急性動脈閉塞症
概要
急性動脈閉塞症は、動脈の急激な閉塞により末梢組織への血流が途絶し、虚血性壊死のリスクを伴う疾患。主に血栓や塞栓が原因で、四肢に好発する。迅速な診断と治療介入が予後を大きく左右する。
要点
- 急激な血流遮断により組織壊死を来す
- 早期診断・治療が不可欠
- 血栓・塞栓が主な原因
病態・原因
動脈が血栓や塞栓により急速に閉塞し、末梢組織への酸素供給が途絶することで急性虚血を生じる。心房細動などによる心原性塞栓や、動脈硬化性病変上の血栓形成が主なリスク因子である。
主症状・身体所見
突然発症する患肢の激痛、蒼白、冷感、運動・知覚障害、脈拍消失(6P:Pain, Pallor, Pulselessness, Paresthesia, Paralysis, Poikilothermia)が特徴的。進行すると壊死に至る。
検査・診断
| 検査 | 所見 | 補足 |
|---|---|---|
| 造影CT/血管造影 | 閉塞部位の同定、末梢血流の評価 | 診断・治療方針決定に必須 |
| ドプラ超音波検査 | 血流低下・消失の確認 | ベッドサイドで迅速評価 |
| 血液検査(CK, LDH等) | 筋壊死の指標上昇 | 虚血進行度の補助評価 |
診断は臨床症状と動脈血流の消失で疑い、画像検査で閉塞部位・範囲を確定する。
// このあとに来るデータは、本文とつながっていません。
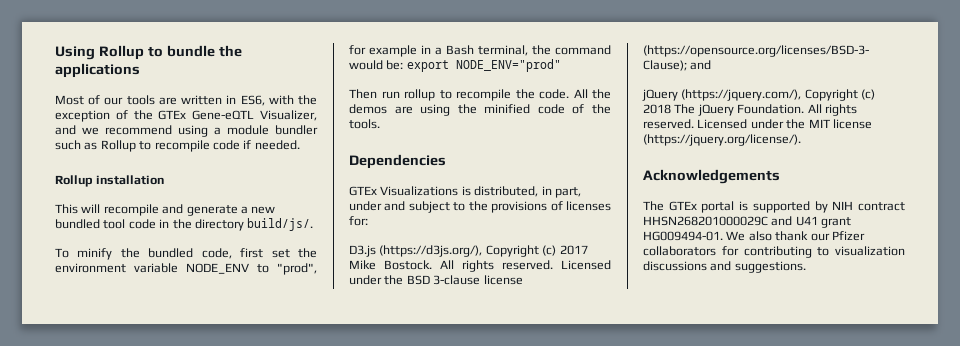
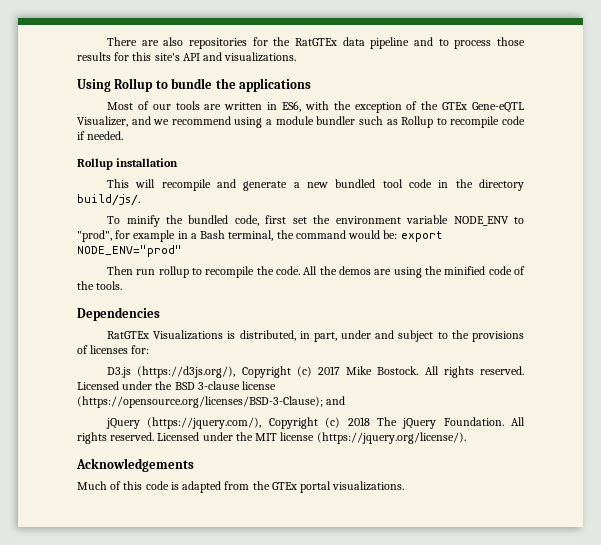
+ There are also repositories for the RatGTEx data pipeline and to process those results for this site's API and visualizations.
- GTEx Visualizations is distributed, in part, under and subject to the provisions of licenses for:
+ RatGTEx Visualizations is distributed, in part, under and subject to the provisions of licenses for:
- The GTEx portal is supported by NIH contract HHSN268201000029C and U41 grant HG009494-01. We also thank our Pfizer collaborators for contributing to visualization discussions and suggestions.
+ Much of this code is adapted from the GTEx portal visualizations.

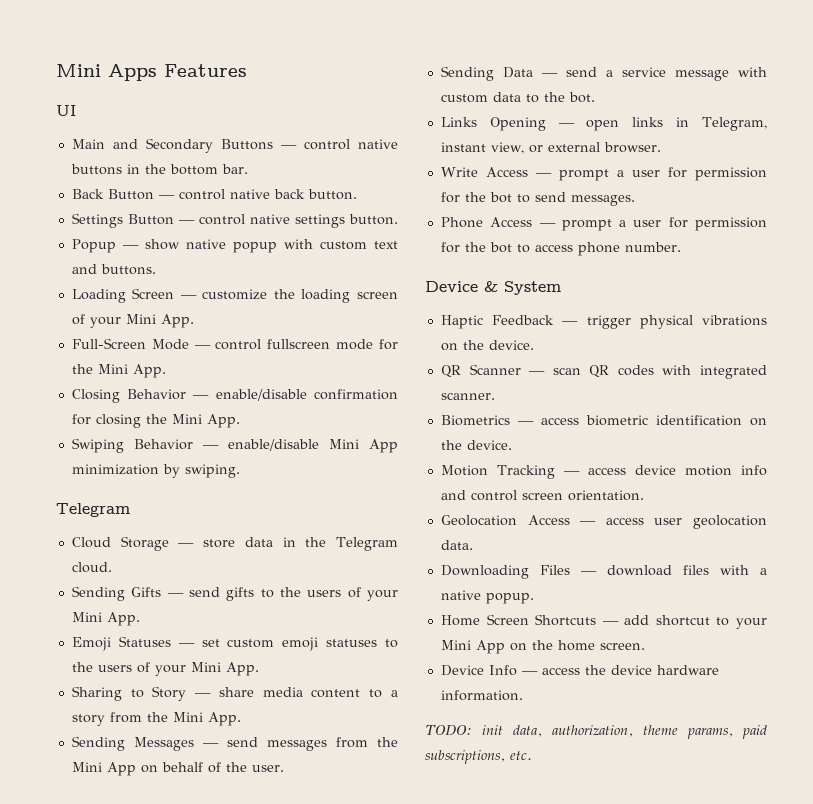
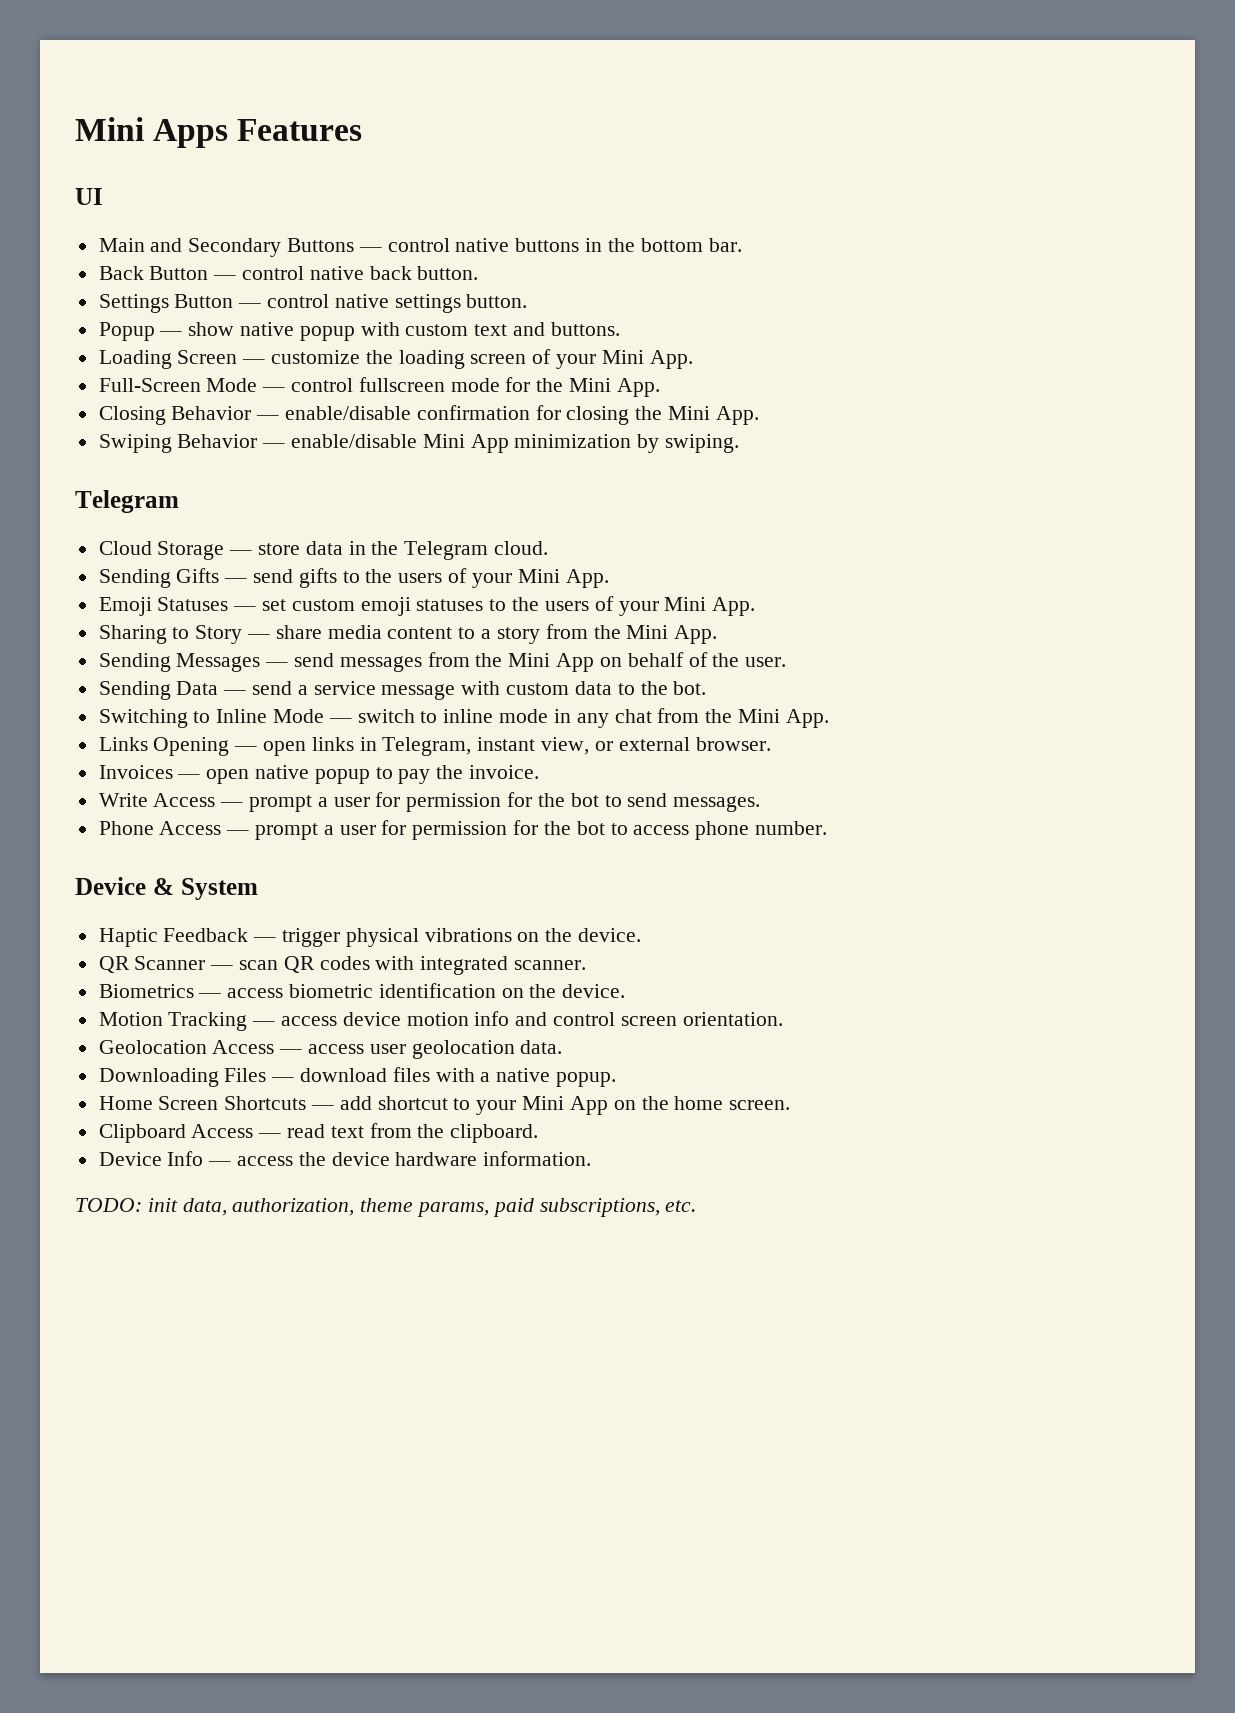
+ Switching to Inline Mode — switch to inline mode in any chat from the Mini App.
+ Invoices — open native popup to pay the invoice.
+ Clipboard Access — read text from the clipboard.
造影CTや血管造影が最も有用。重症例では筋逸脱酵素の上昇も参考となる。
治療
- 第一選択:緊急血栓除去術またはカテーテル治療
- 補助療法:抗凝固療法、疼痛管理、虚血組織の管理
- 注意点:再灌流障害やコンパートメント症候群に注意
鑑別・比較
| 疾患 | 見分けるキーポイント | 検査差異 |
|---|---|---|
| 慢性動脈閉塞症 | 症状進行が緩徐、間欠性跛行が主体 | ABI低下、慢性変化を認める |
| 急性静脈閉塞症 | 腫脹・発赤・熱感が主体、疼痛はやや鈍い | ドプラで静脈血流の閉塞検出 |
補足事項
発症から治療までの時間が予後に直結するため、診断後は速やかな専門医療機関への搬送が推奨される。再発予防には基礎疾患(心房細動、動脈硬化等)の管理が重要。